After growing potatoes the tradition way, (burying them and then digging them all up to harvest them),
I found that this method was a pain in the butt! All the digging and picking and more digging, got quite tiresome.
So I set out to find a better way. Along the way, as they tend to do, things got more complex.
My first discovery was the cool idea of growing the taters in straw.
The main premise of this idea is that the potatoes are planted in the bottom of a 6" trench.
Then you fill the trench with straw. The potatoes grow normally and have no trouble with the straw.
Harvesting is by far much easier. All you must do is peel back the straw and your potatoes are sitting there all pretty as you please. No blemishes from rocks, or cuts from your shovel.
The reasons that this is a better way are as follows:
- You only have to dig once.
- You can harvest whenever you want by gently pulling back the straw and taking the available potatoes and the plant will continue growing!
- The watering requirements are drastically reduced. The straw absorbs and keeps a lot of moisture.
- It seems to me that they have it easier, what with the straw being easier to put out their tubers out into.
I experimented with this last year. It was a partial success.
I made a crucial mistake though, I planted squash in the raised mound directly around the trench. Which effectively shaded out the potatoes out. They grew fairly well until they eventually were cut off from the sunlight and then they stopped. The yield reflected that with small potatoes.
This year I'm gonna plant beans in the mounds surrounding these trenches. (Remember, beans are legumes and legumes fix nitrogen into the soil. Which is good!)
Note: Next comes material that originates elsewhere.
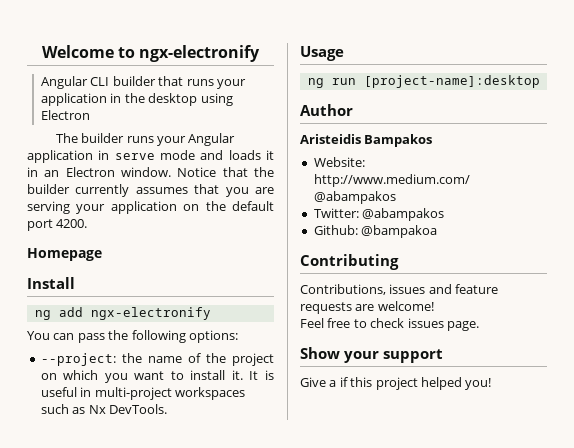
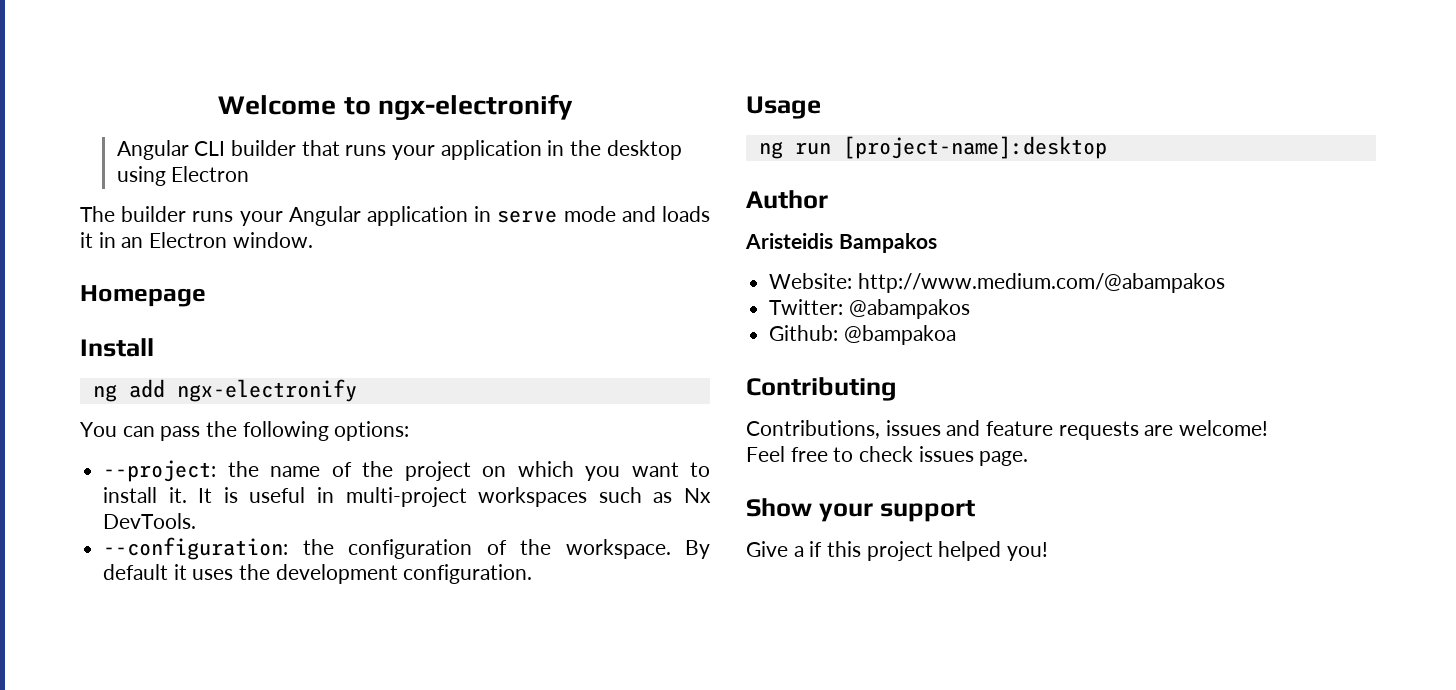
[177,167,274,177] [27,184,274,197] [27,201,274,214] [27,219,88,231] Notice that the builder currently assumes that you are serving your application on the default port 4200. -> (313, 240) none
(167, 409) none -> [103,537,710,560] [103,564,533,584] // --configuration: the configuration of the workspace. By default it uses the development configuration.

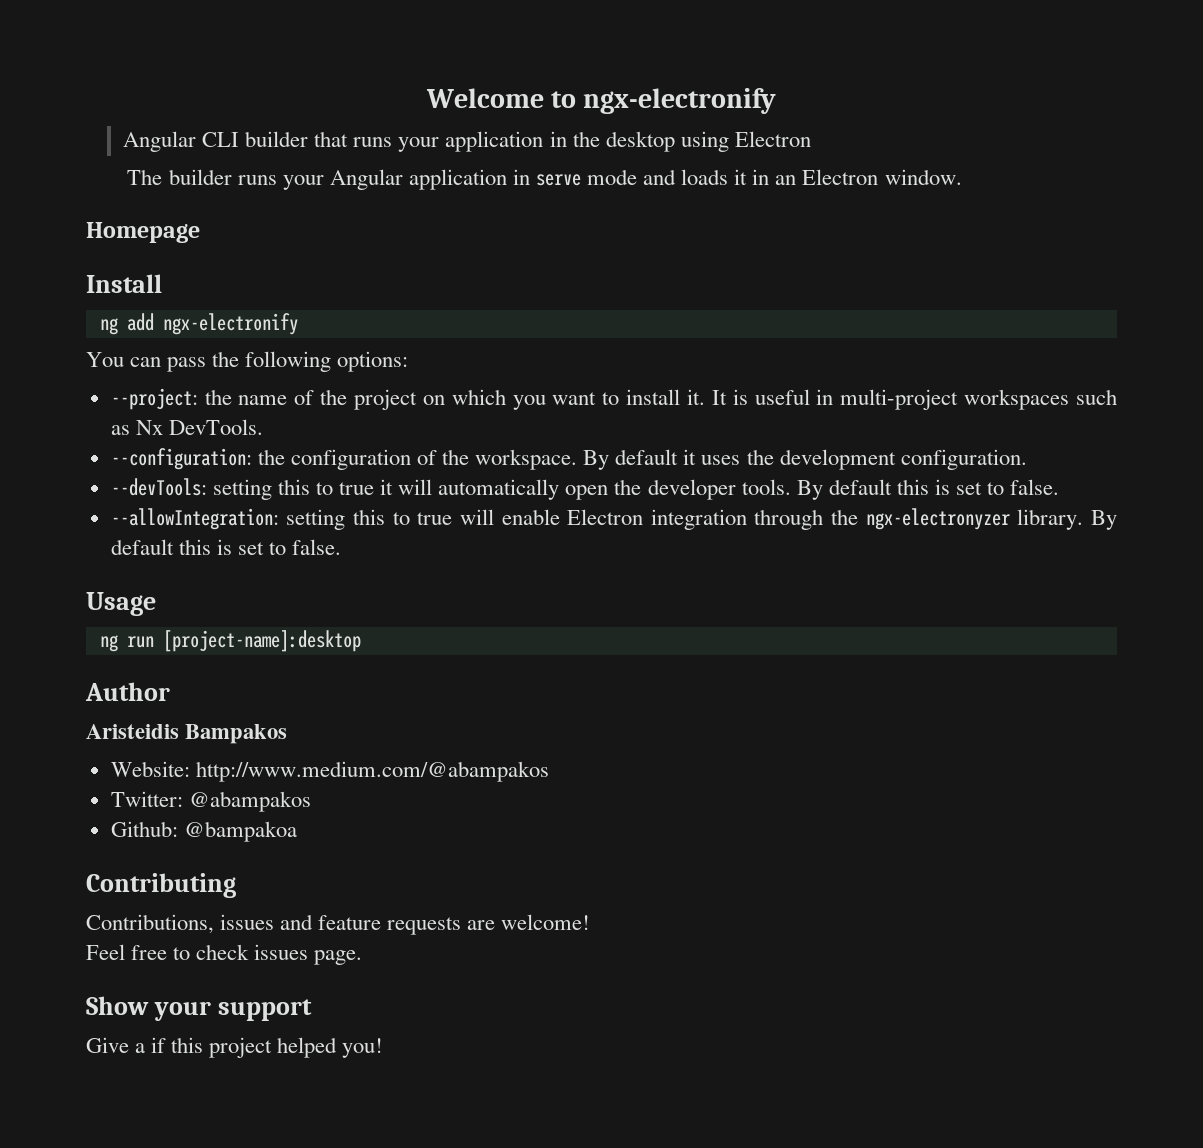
(533, 574) none -> [110,478,1060,500] [110,508,1117,530] [110,539,342,555] // --devTools: setting this to true it will automatically open the developer tools. By default this is set to false. // --allowIntegration: setting this to true will enable Electron integration through the ngx-electronyzer library. By default this is set to false.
I said earlier that things got complicated, and now I shall explain. So I had this genius idea to put the trenches on contour. I thought that this would increase the amount of moisture being held in the ditches and reduce the amount of needed irrigation. Which is true I guess, I haven't seen much of an effect in this application. Mainly because I can't tell if the extra moisture is to be attributed to the straw or the passive water harvesting powers of a swale.
Now there's a new concept! A Swale! Lemme explain.
A swale is a ditch on contour with the excess material from the digging piled up on the downhill side.
Now as we all know, Water flows downhill at right angle to contour. This is a constant.
Armed with this knowledge I can now better explain while swales are awesome.
As the water flows downhill, like it does, if it runs into a completely level ditch, the water is pacified and slowed to the point it soaks into the landscape instead of running off the surface creating erosion.
These elements are usually added to a system to increase the overall moisture level in the soil. Its ideal for growing trees. Im really not sure if I did the right thing in combing it with the potato trench element.
In a later post I will show how I found my contour lines and how to dig a swale.
For now, that's all folks!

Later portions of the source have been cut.